Michel Imberty : la psychologie de la musique au-delà des sciences cognitives - 1er jour
Si les travaux de Michel Imberty dans le domaine de la psychologie cognitive de la musique sont connus (Entendre la musique, 1979, Les écritures du temps, 1981), ils ne s’inscrivent dans les courants comportementalistes et structuralistes de l’époque que d’une manière particulière et partielle. Dans ces ouvrages comme dans les nombreux articles qui suivront, progressivement se dégagent deux thèmes interdisciplinaires et surtout une position épistémologique plus proche de celle de l’anthropologie ou de l’ethnomusicologie, position qu’on pourrait qualifier de phénoménologique. Ces deux thèmes sont d’une part la temporalité et /ou le temps musical – le plus ancien dans sa réflexion - , la nature et l’origine de la musicalité humaine d’autre part, concept central développé parallèlement dans l’ouvrage de 2005, La musique creuse le temps. Or c’est aussi dans cet ouvrage que la position phénoménologique du chercheur est affirmée, car la réflexion sur le temps musical pose non seulement des problèmes de cognition au sens classique, mais des problèmes de sens et de signification qui étaient déjà la matière des deux premiers ouvrages. Le sens pose la question de l’intentionnalité, et on ne peut travailler sur la musique – comme sur toute œuvre humaine – sans s’interroger à la fois sur les conduites (du compositeur, de l’exécutant-interprète, de l’auditeur), et sur le sens que ces conduites ont pour ceux qui en sont les actants intentionnels. Plus encore, on ne peut le faire sans s’interroger sur le sens que tout cela prend pour le chercheur lui-même, le sens qu’il donne à sa recherche par rapport à ce que les sujets qu’il interroge en perçoivent eux-mêmes.

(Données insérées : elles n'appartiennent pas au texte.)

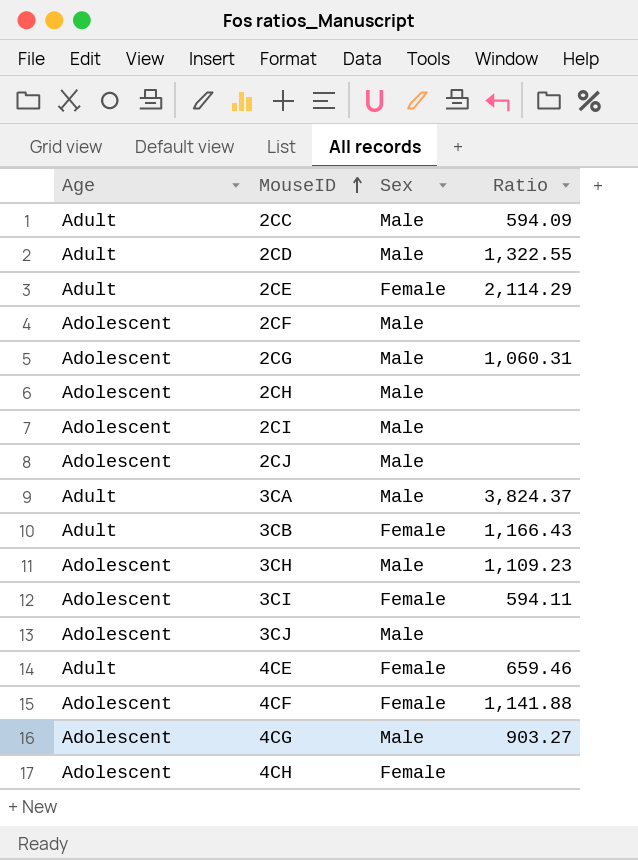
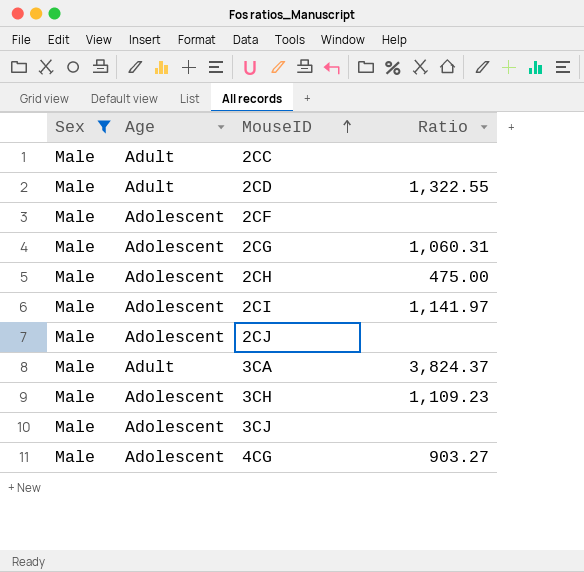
filter: none -> Sex = Male
column Sex | position: 3 -> 1
2CC | Ratio: 594.09 -> none
2CH | Ratio: none -> 475.00
2CI | Ratio: none -> 1,141.97

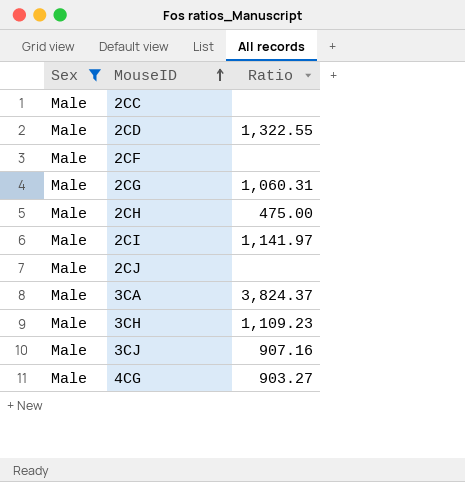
column Age | position: 2 -> none
3CJ | Ratio: none -> 907.16

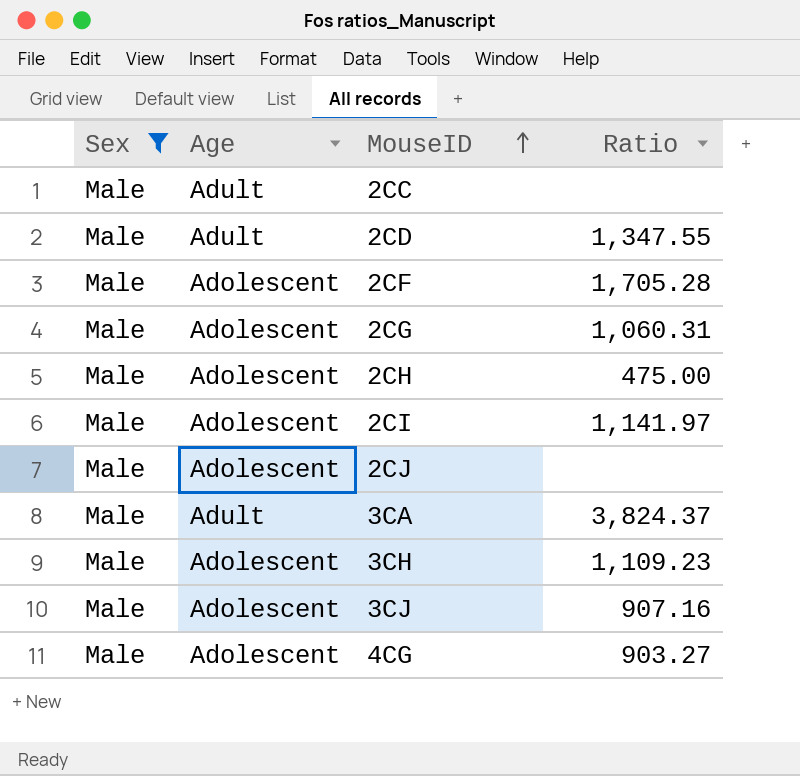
column Age | position: none -> 2
2CD | Ratio: 1,322.55 -> 1,347.55
2CF | Ratio: none -> 1,705.28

En interrogeant la musique à travers un large champ de recherche, qui va des théories psychanalytiques au bouclage du temps dans un parcours « proto-narratif » tel que la biologie contemporaine en relève les traces dans le fonctionnement cérébral, Michel Imberty a ouvert un espace considérable à l'interprétation des faits musicaux, et ses écrits interrogent aussi bien le musicologue et l'analyste de la musique que le psychologue ou le philosophe qui s'intéresse à la manière dont l'être humain donne sens à la temporalité. Ce colloque, intitulé « Michel Imberty, la psychologie de la musique au delà des sciences cognitives » se propose d’accueillir les contributions de chercheurs qui ont été à un moment ou à un autre de leur parcours, marqués par cette pensée qui fait entendre le fait musical sous un angle radicalement renouvelé.